Bisnis.com, JAKARTA - Pengadaan jumlah pesawat baling-baling oleh maskapai niaga berjadwal, untuk penerbangan domestik, yang cukup tinggi pada tahun ini dinilai bakal menggerus pangsa pasar maskapai penerbangan regional.
Ketua Penerbangan Berjadwal Indonesia National Air Carriers Association (INACA) Bayu Sutanto mengatakan penambahan pesawat baling-baling (propeller) menunjukkan adanya permintaan jasa angkutan udara yang cukup tinggi di pelosok daerah.
“Meski begitu, penambahan pesawat propeller oleh maskapai dengan lingkup operasi yang luas itu berpotensi menimbulkan persaingan tidak sehat, terutama terhadap maskapai regional atau komuter,” katanya di Jakarta, Kamis (5/1/2017).
Selain itu, lanjut Bayu, maskapai dengan ukuran armada (fleet size) yang besar juga mudah melakukan ekspansi secara masif karena mampu mendatangkan pesawat baling-baling dengan jumlah armada yang lebih besar.
Seperti diketahui, maskapai dengan pangsa pasar penumpang domestik tertinggi seperti Lion Air Group, Garuda Indonesia Group dan Sriwijaya Air Group berencana mendatangkan sejumlah pesawat baling-baling pada tahun ini.
Lion Air Group misalnya, akan mendatangkan pesawat baling-baling untuk meningkatkan pangsa pasar penumpang domestik, baik di wilayah Indonesia dan Malaysia. Sayangnya, dia tidak merinci jumlah pesawat yang akan didatangkannya itu.

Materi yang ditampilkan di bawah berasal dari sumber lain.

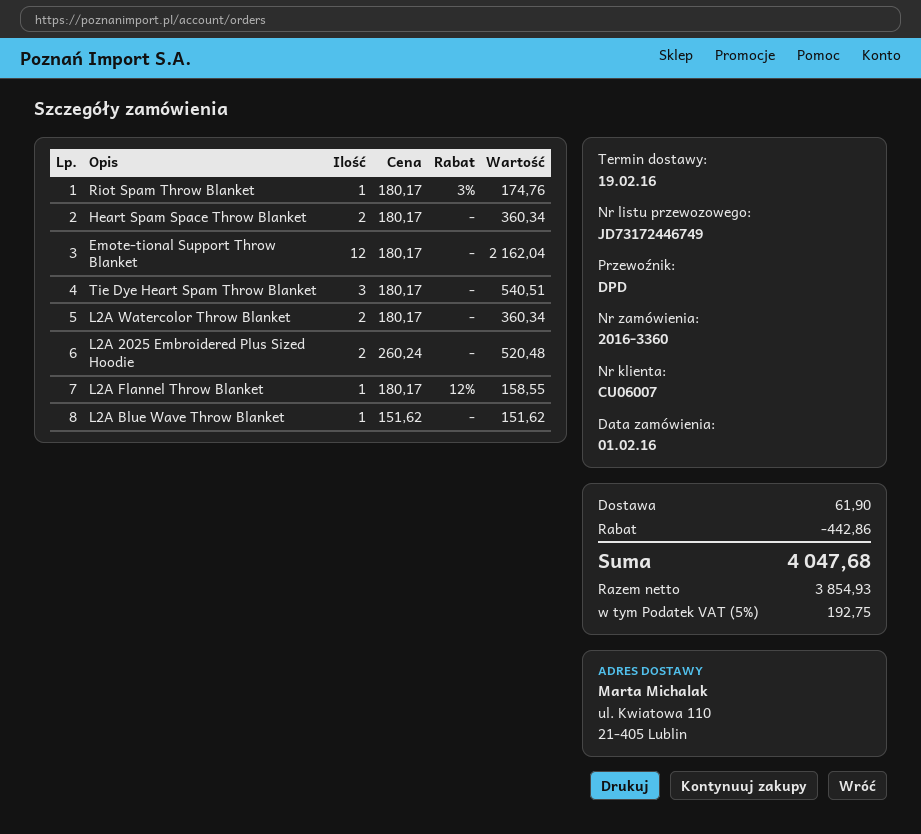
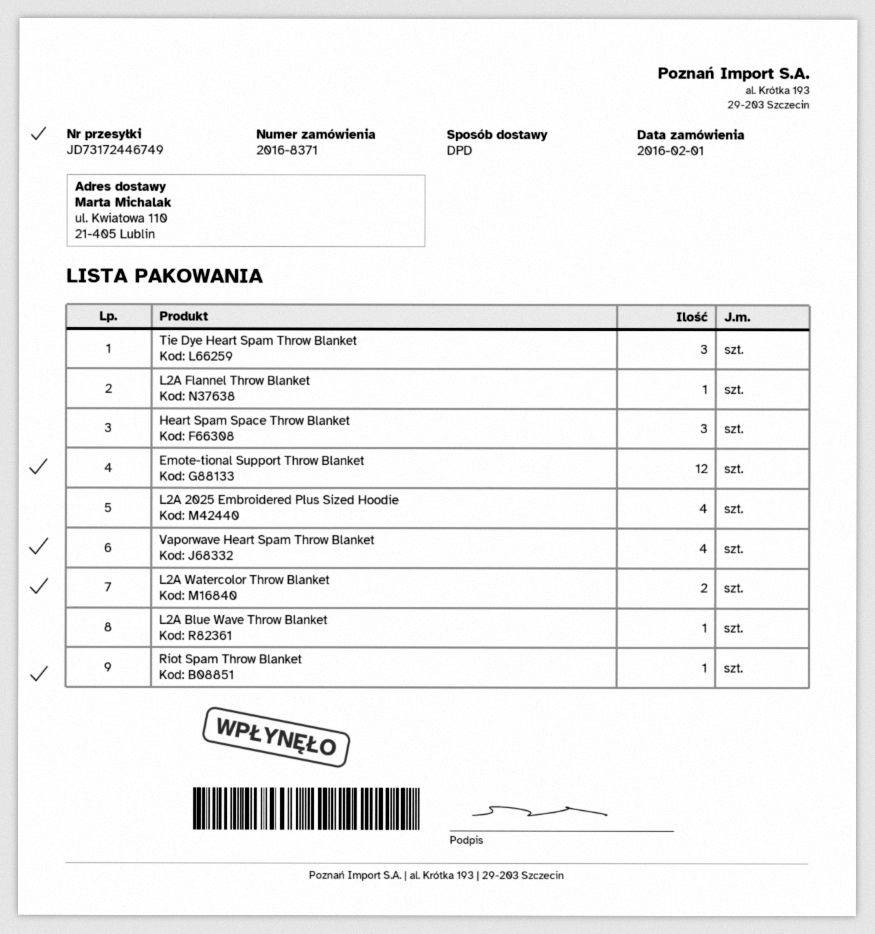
order number: 2016-3360 -> 2016-8371
Heart Spam Space Throw Blanket: 2 -> 3
L2A 2025 Embroidered Plus Sized Hoodie: 2 -> 4
Vaporwave Heart Spam Throw Blanket: none -> 4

Sementara itu, Garuda Indonesia Group berencana mendatangkan pesawat baling-baling tipe ATR sebanyak tiga unit pada tahun ini. Namun demikian, rencana tersebut berpeluang besar berubah, seiring dengan instruksi dari Kementerian BUMN.

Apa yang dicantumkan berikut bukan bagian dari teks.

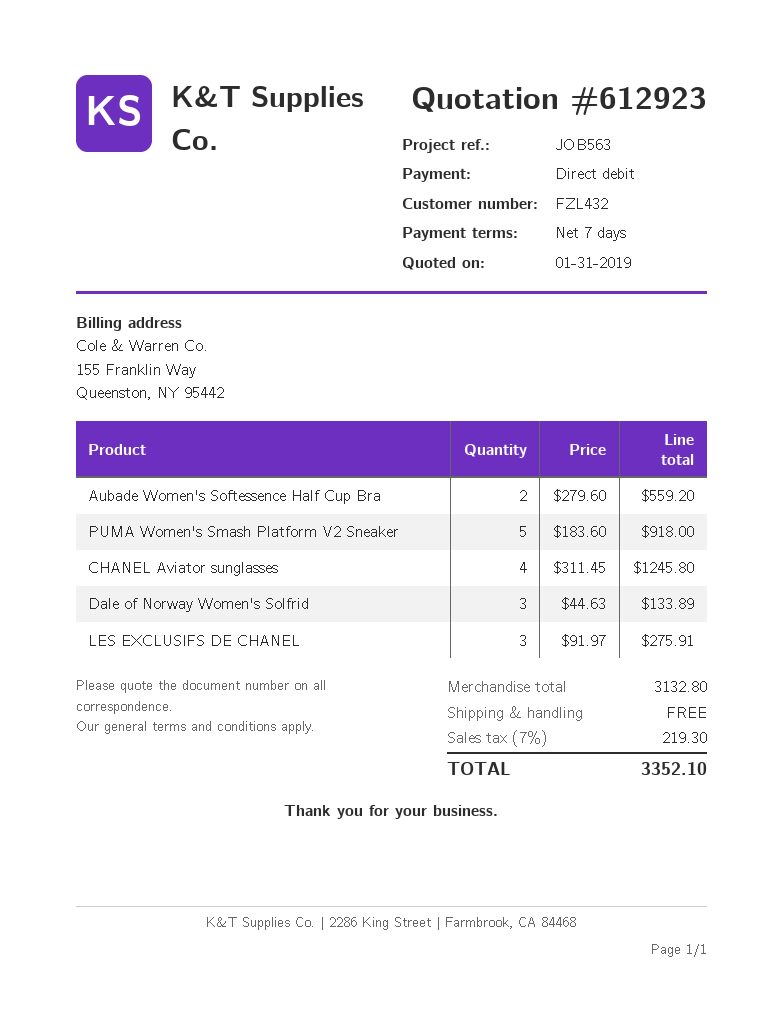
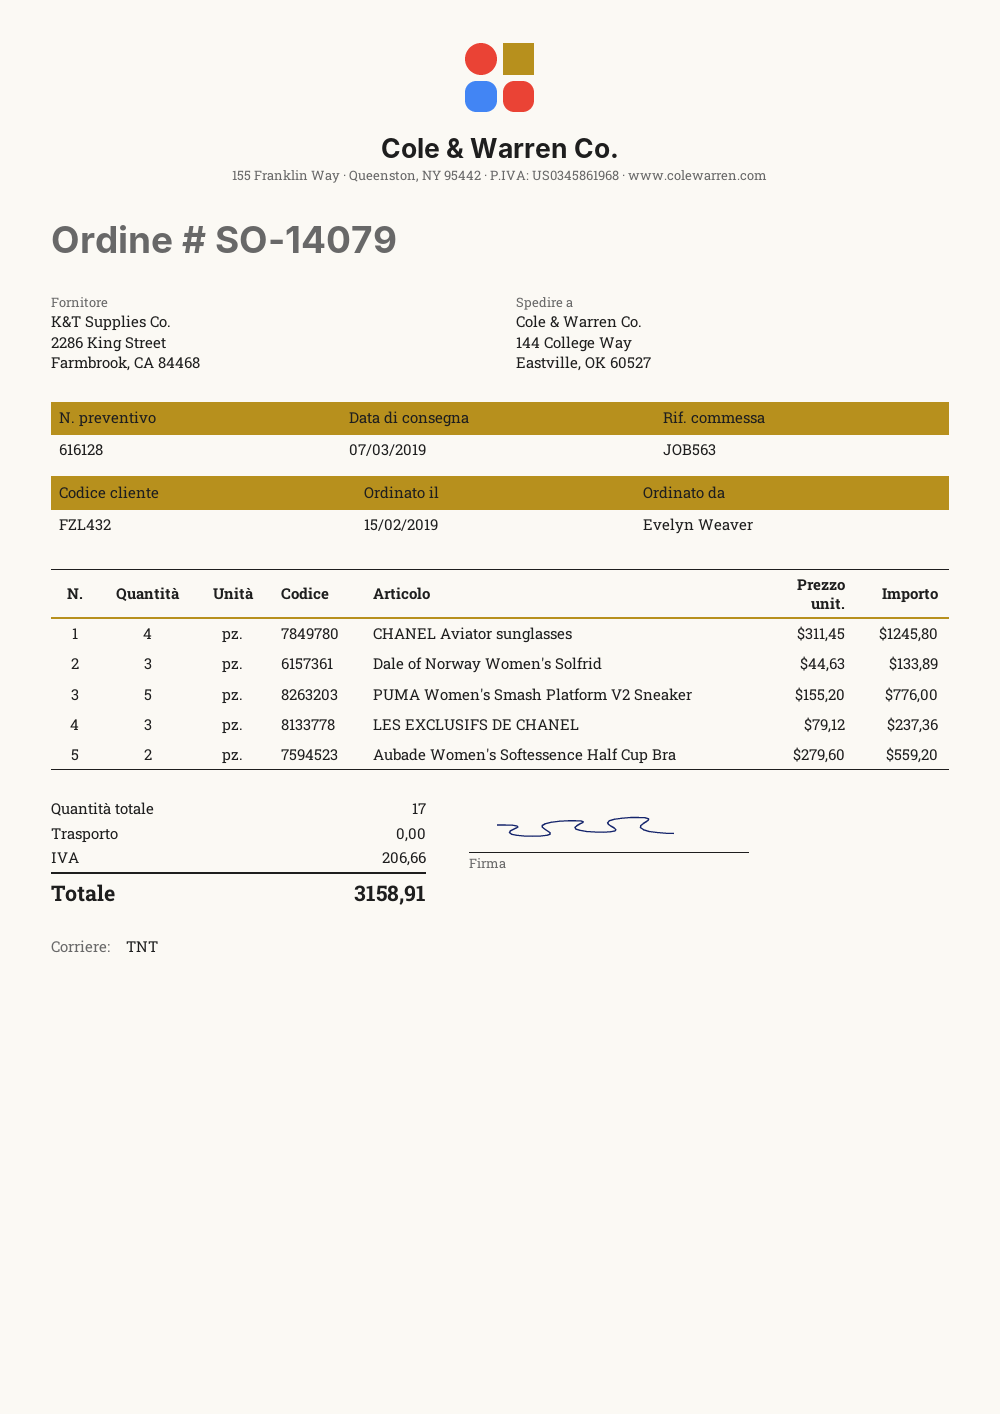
quote number: 612923 -> 616128
PUMA Women's Smash Platform V2 Sneaker: 5 x 183.60 = 918.00 -> 5 x 155.20 = 776.00
LES EXCLUSIFS DE CHANEL: 3 x 91.97 = 275.91 -> 3 x 79.12 = 237.36
tax: 219.30 -> 206.66
total: 3352.10 -> 3158.91

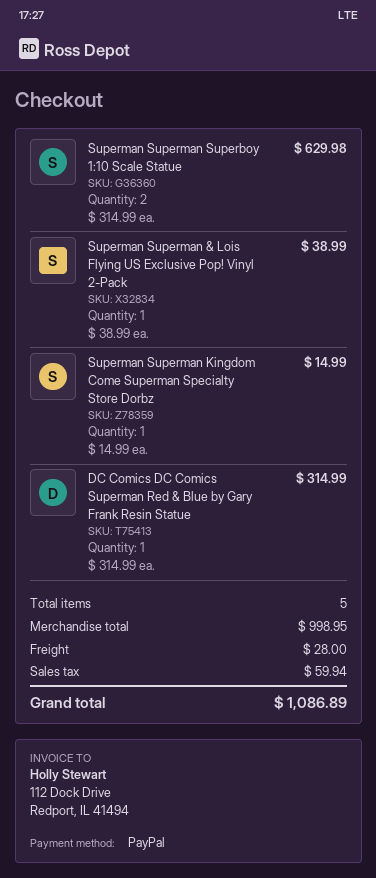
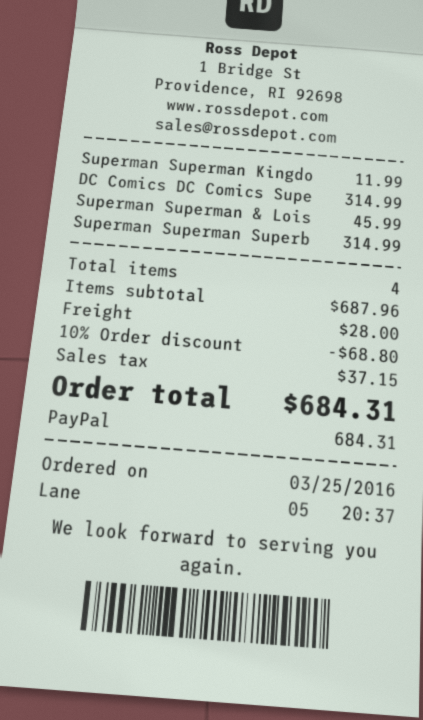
Superman Superman Superboy 1:10 Scale Statue: 2 for 629.98 -> 1 for 314.99
Superman Superman & Lois Flying US Exclusive Pop! Vinyl 2-Pack: 1 for 38.99 -> 1 for 45.99
Superman Superman Kingdom Come Superman Specialty Store Dorbz: 1 for 14.99 -> 1 for 11.99
total quantity: 5 -> 4
subtotal: 998.95 -> 687.96
discount: none -> 10% = 68.80
tax: 59.94 -> 37.15
total: 1086.89 -> 684.31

Sebelumnya, Menteri BUMN Rini Soemarno meminta Garuda Indonesia Group untuk lebih ekspansif pada tahun ini guna menangkap potensi pasar yang ada, terutama yang berada di pelosok-pelosok daerah dan luar negeri.
Untuk menggarap pangsa pasar di pelosok daerah, maskapai membutuhkan pesawat baling-baling. Pasalnya, sebagian besar bandara di Indonesia memiliki panjang landas pacu di bawah 2.000 meter.
Hal yang sama juga dilakukan Sriwijaya Air Group. Kelompok bisnis besutan Chandra Lie itu telah menandatangani kesepakatan dengan ATR untuk mendatangkan 12 pesawat ATR 72-600 secara bertahap, mulai tahun ini.
“Melihat kondisi itu, maka Kemenhub selaku regulator harus mengeluarkan kebijakan agar persaingan antara maskapai besar dengan maskapai kecil itu tetap sehat, dan tidak menimbulkan suatu monopoli ke depannya,” tutur Bayu.
Dia juga mengusulkan agar Kemenhub dapat mendorong adanya aliansi (kerja sama operasi) antara maskapai domestik dengan maskapai regional. Menurutnya, skema aliansi tersebut terbukti berhasil di sejumlah negara, seperti Amerika dan Eropa.
Dengan adanya aliansi itu, maskapai regional diyakini dapat tetap bertahan, dan berkontribusi dalam memenuhi permintaan jasa angkutan udara di Indonesia yang terus meningkat setiap tahunnya.
Sekadar informasi, skema aliansi maskapai di Indonesia sebenarnya sudah dilakukan, yakni antara Sriwijaya Air dengan Transnusa Aviation. Dari aliansi tersebut, kedua maskapai mengklaim tingkat keterisian kursi pesawat menjadi lebih optimal.